# DATA TO USE
○ ○ ○ ○ ○ ○ ○
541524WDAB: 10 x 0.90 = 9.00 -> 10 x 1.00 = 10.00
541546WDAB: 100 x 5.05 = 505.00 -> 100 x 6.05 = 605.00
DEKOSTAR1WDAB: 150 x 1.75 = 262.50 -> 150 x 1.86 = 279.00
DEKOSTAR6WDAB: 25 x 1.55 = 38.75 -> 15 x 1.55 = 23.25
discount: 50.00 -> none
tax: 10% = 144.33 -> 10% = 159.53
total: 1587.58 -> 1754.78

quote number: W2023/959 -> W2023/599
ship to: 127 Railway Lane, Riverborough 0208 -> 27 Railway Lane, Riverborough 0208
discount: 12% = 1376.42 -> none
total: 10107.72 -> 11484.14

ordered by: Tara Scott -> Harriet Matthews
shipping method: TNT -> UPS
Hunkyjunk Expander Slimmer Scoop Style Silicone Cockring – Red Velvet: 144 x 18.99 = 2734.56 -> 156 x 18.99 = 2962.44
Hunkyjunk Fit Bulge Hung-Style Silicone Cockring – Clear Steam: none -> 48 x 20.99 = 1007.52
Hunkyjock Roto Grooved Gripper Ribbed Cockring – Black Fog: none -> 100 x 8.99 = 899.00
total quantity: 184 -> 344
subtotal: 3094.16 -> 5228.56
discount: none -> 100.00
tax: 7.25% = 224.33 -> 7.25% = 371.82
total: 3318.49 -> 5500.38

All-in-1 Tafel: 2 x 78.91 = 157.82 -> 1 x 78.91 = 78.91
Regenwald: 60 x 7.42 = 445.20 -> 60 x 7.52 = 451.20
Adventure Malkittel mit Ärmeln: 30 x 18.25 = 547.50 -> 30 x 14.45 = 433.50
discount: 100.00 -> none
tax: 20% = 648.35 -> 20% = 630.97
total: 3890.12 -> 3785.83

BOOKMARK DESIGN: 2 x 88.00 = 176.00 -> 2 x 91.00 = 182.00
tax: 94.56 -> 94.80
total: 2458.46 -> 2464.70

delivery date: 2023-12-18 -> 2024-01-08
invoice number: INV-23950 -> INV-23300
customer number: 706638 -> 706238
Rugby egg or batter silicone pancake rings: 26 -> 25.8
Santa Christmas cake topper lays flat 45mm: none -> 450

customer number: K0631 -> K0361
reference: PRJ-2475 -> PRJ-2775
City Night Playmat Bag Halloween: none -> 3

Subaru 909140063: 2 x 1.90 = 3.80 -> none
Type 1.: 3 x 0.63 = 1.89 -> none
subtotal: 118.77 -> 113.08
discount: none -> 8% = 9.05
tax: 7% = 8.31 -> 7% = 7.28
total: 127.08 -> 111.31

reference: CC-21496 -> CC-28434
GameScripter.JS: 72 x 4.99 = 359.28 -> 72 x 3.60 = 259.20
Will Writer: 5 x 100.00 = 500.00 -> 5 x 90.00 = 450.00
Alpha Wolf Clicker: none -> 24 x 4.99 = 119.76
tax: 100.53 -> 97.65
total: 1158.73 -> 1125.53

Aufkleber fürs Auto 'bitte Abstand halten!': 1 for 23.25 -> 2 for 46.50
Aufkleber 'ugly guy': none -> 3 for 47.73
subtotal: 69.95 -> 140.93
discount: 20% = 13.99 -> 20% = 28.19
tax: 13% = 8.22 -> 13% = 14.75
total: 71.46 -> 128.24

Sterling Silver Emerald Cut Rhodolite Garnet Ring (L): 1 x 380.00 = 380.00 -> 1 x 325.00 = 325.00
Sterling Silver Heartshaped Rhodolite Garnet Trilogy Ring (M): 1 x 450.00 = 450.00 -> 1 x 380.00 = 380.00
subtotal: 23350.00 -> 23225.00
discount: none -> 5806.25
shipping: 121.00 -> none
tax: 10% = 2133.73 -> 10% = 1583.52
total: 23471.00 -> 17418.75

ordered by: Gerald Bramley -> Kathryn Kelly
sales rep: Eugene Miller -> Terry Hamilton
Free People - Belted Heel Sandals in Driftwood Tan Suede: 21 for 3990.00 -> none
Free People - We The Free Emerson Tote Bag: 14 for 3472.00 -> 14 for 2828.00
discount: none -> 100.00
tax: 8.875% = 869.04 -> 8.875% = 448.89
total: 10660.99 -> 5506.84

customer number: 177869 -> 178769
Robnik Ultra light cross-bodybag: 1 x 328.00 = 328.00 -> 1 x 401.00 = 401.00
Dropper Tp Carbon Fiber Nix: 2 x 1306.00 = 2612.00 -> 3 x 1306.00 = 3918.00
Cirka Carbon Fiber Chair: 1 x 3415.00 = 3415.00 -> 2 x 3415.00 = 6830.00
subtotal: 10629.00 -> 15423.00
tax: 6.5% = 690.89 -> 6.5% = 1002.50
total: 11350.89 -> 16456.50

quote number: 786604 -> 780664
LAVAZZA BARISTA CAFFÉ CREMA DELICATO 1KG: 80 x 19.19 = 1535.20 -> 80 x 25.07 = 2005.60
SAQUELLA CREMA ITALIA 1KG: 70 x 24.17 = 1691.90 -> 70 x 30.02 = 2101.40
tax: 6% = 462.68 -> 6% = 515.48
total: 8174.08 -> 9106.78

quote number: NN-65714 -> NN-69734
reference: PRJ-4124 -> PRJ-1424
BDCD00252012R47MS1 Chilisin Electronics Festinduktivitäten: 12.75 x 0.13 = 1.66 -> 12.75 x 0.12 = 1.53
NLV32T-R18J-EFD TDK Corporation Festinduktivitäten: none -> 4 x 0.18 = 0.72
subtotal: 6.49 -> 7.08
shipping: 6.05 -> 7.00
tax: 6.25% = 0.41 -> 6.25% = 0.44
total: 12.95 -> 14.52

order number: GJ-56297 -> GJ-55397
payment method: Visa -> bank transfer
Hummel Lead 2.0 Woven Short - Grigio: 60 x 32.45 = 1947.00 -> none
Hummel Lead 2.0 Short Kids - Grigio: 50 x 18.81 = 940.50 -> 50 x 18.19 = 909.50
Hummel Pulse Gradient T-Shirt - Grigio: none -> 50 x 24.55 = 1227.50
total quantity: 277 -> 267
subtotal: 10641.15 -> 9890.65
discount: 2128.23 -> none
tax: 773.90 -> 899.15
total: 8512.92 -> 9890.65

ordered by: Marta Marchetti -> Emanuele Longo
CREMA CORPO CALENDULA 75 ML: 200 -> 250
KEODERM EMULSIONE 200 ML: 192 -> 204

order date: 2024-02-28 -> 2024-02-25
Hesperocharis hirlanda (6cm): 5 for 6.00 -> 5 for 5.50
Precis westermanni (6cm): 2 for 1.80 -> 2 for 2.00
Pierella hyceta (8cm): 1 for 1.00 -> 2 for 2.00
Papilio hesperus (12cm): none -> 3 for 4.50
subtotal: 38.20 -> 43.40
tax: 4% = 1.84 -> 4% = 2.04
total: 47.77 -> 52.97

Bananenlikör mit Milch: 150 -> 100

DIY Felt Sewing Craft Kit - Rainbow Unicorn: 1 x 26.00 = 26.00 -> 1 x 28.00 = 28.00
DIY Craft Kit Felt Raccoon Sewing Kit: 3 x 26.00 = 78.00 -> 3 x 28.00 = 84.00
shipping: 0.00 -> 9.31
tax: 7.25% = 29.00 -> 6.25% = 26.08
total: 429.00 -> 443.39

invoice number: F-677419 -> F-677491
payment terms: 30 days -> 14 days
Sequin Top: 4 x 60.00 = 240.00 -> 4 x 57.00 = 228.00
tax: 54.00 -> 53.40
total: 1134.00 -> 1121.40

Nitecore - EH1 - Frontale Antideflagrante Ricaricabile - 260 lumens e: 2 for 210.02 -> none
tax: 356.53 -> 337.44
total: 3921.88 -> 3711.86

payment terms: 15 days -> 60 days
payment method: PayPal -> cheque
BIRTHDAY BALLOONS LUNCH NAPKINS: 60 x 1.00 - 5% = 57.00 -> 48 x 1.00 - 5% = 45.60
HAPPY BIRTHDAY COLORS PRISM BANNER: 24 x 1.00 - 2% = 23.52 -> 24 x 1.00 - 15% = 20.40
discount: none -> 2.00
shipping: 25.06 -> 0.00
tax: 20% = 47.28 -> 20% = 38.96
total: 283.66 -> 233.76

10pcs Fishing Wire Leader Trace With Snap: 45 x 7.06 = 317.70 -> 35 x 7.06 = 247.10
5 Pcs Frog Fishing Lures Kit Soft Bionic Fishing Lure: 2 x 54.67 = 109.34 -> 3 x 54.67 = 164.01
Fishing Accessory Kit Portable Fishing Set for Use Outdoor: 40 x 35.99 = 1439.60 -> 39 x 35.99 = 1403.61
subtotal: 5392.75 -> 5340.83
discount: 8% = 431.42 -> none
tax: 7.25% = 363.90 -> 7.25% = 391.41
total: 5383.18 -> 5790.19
○ ○ ○ ○ ○ ○ ○
# TASK ITEM
What you give back should be only the lines of the records above, starting at the line with "total: 23471.00 -> 17418.75" and ending at the line with "Hummel Lead 2.0 Woven", restated word for word.

# REPLY TO THE TASK
total: 23471.00 -> 17418.75

ordered by: Gerald Bramley -> Kathryn Kelly
sales rep: Eugene Miller -> Terry Hamilton
Free People - Belted Heel Sandals in Driftwood Tan Suede: 21 for 3990.00 -> none
Free People - We The Free Emerson Tote Bag: 14 for 3472.00 -> 14 for 2828.00
discount: none -> 100.00
tax: 8.875% = 869.04 -> 8.875% = 448.89
total: 10660.99 -> 5506.84

customer number: 177869 -> 178769
Robnik Ultra light cross-bodybag: 1 x 328.00 = 328.00 -> 1 x 401.00 = 401.00
Dropper Tp Carbon Fiber Nix: 2 x 1306.00 = 2612.00 -> 3 x 1306.00 = 3918.00
Cirka Carbon Fiber Chair: 1 x 3415.00 = 3415.00 -> 2 x 3415.00 = 6830.00
subtotal: 10629.00 -> 15423.00
tax: 6.5% = 690.89 -> 6.5% = 1002.50
total: 11350.89 -> 16456.50

quote number: 786604 -> 780664
LAVAZZA BARISTA CAFFÉ CREMA DELICATO 1KG: 80 x 19.19 = 1535.20 -> 80 x 25.07 = 2005.60
SAQUELLA CREMA ITALIA 1KG: 70 x 24.17 = 1691.90 -> 70 x 30.02 = 2101.40
tax: 6% = 462.68 -> 6% = 515.48
total: 8174.08 -> 9106.78

quote number: NN-65714 -> NN-69734
reference: PRJ-4124 -> PRJ-1424
BDCD00252012R47MS1 Chilisin Electronics Festinduktivitäten: 12.75 x 0.13 = 1.66 -> 12.75 x 0.12 = 1.53
NLV32T-R18J-EFD TDK Corporation Festinduktivitäten: none -> 4 x 0.18 = 0.72
subtotal: 6.49 -> 7.08
shipping: 6.05 -> 7.00
tax: 6.25% = 0.41 -> 6.25% = 0.44
total: 12.95 -> 14.52

order number: GJ-56297 -> GJ-55397
payment method: Visa -> bank transfer
Hummel Lead 2.0 Woven Short - Grigio: 60 x 32.45 = 1947.00 -> none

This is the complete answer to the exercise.